Agencies face test on reaction to floods
An exercise to test the new Staffordshire Emergency Flood Plan takes place next month.
An exercise to test the new Staffordshire Emergency Flood Plan takes place next month.
Emergency services, the armed forces, councils, health organisations, Government departments, utilities and road firms and volunteers will take part.
They are gearing up for one of the biggest tests of their ability to cope with a natural disaster ever to be held in the Midlands.
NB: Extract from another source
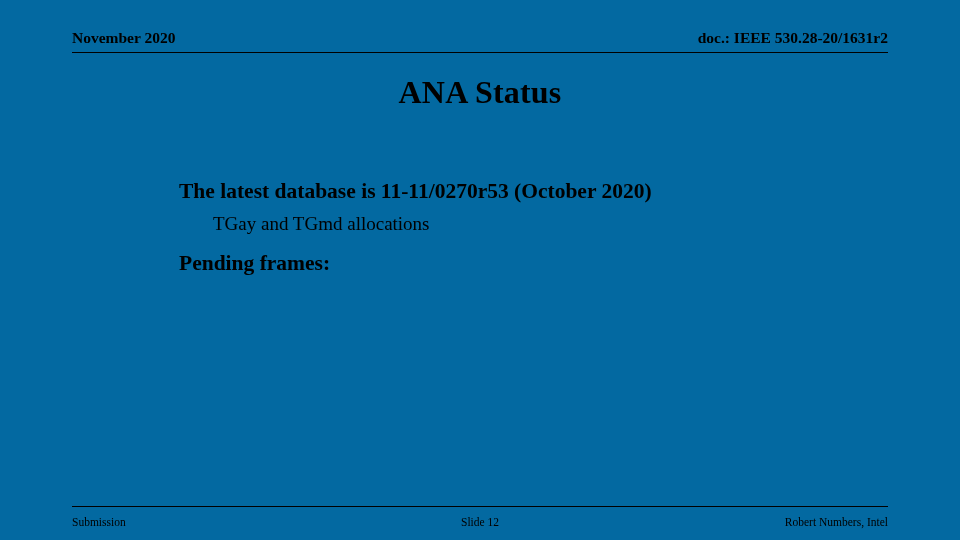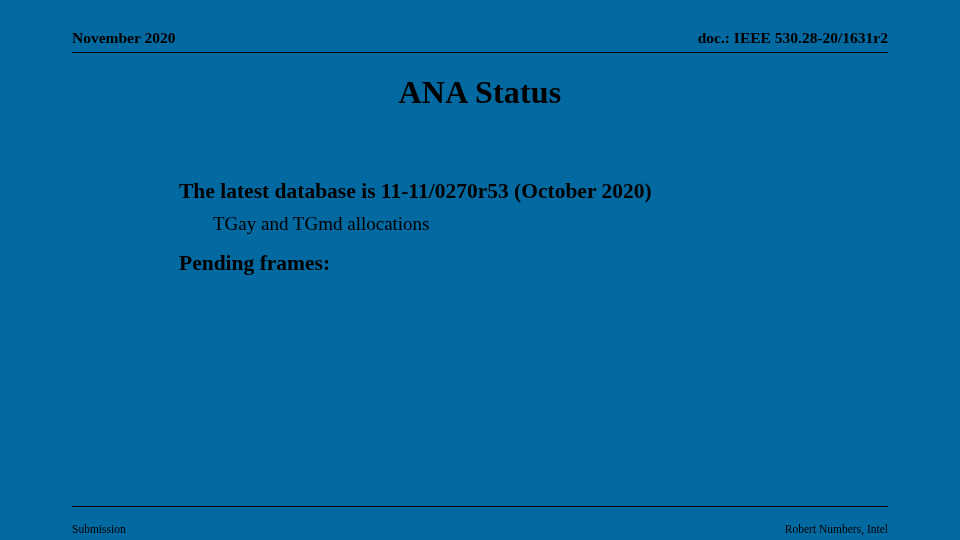"Submission" .slide-footer { padding-top: 15px -> 8px }
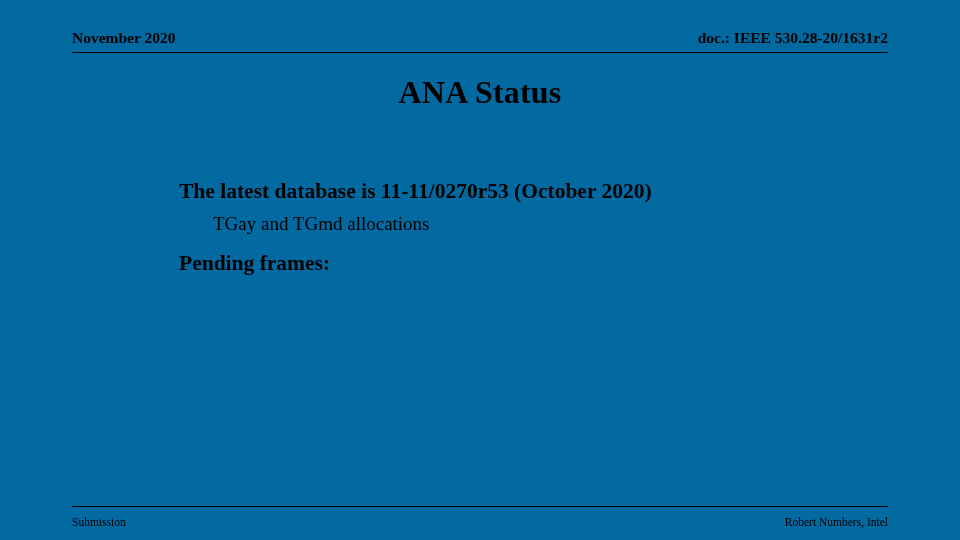"Slide 12" div.footer-center { html: none -> <div>Slide 12</div> }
Exercise White Water will test the capabilities of services serving the people of Staffordshire to protect communities against major flooding.
Planning has been under way for several months for the exercise which follows the publication of the plan this summer and it will test procedures outlined in the plan.
White Water involves a scenario of a series of simultaneous severe floods across Staffordshire and will take place over three days and one night from November 2 to 4 and more than 130 people will be involved.
It has taken major planning over several months by officers from Staffordshire Civil Contingencies Unit, the Environment Agency and the military.
Assistant Chief Constable Douglas Paxton, chairman of the Staffordshire Resilience Forum, said: "This live, multi-agency exercise will put the new SEFP through its paces and will be one of the biggest civil contingencies exercises Staffordshire has undertaken.
"It is vital that we undertake training exercises and test our plans regularly to ensure that they are as robust as possible and would be fit for purpose if a major incident occurred."
Staffordshire is one of the first areas of the UK to complete a new plan in response to the major flooding which caused devastation across large areas of England in summer 2007.
Andy Marshall, Staffordshire's director of civil contingencies, added: "Robust flood plans were already in place for Staffordshire. But the floods of 2007 presented an opportunity to study how bodies such as councils, the emergency services and the armed forces, coped.
"Our plan draws on the lessons learned to provide a blueprint."
Although Staffordshire did not suffer as badly as some areas in the 2007 floods, large areas of the county experienced problems, including Stafford; Fazeley and Elford, near Lichfield.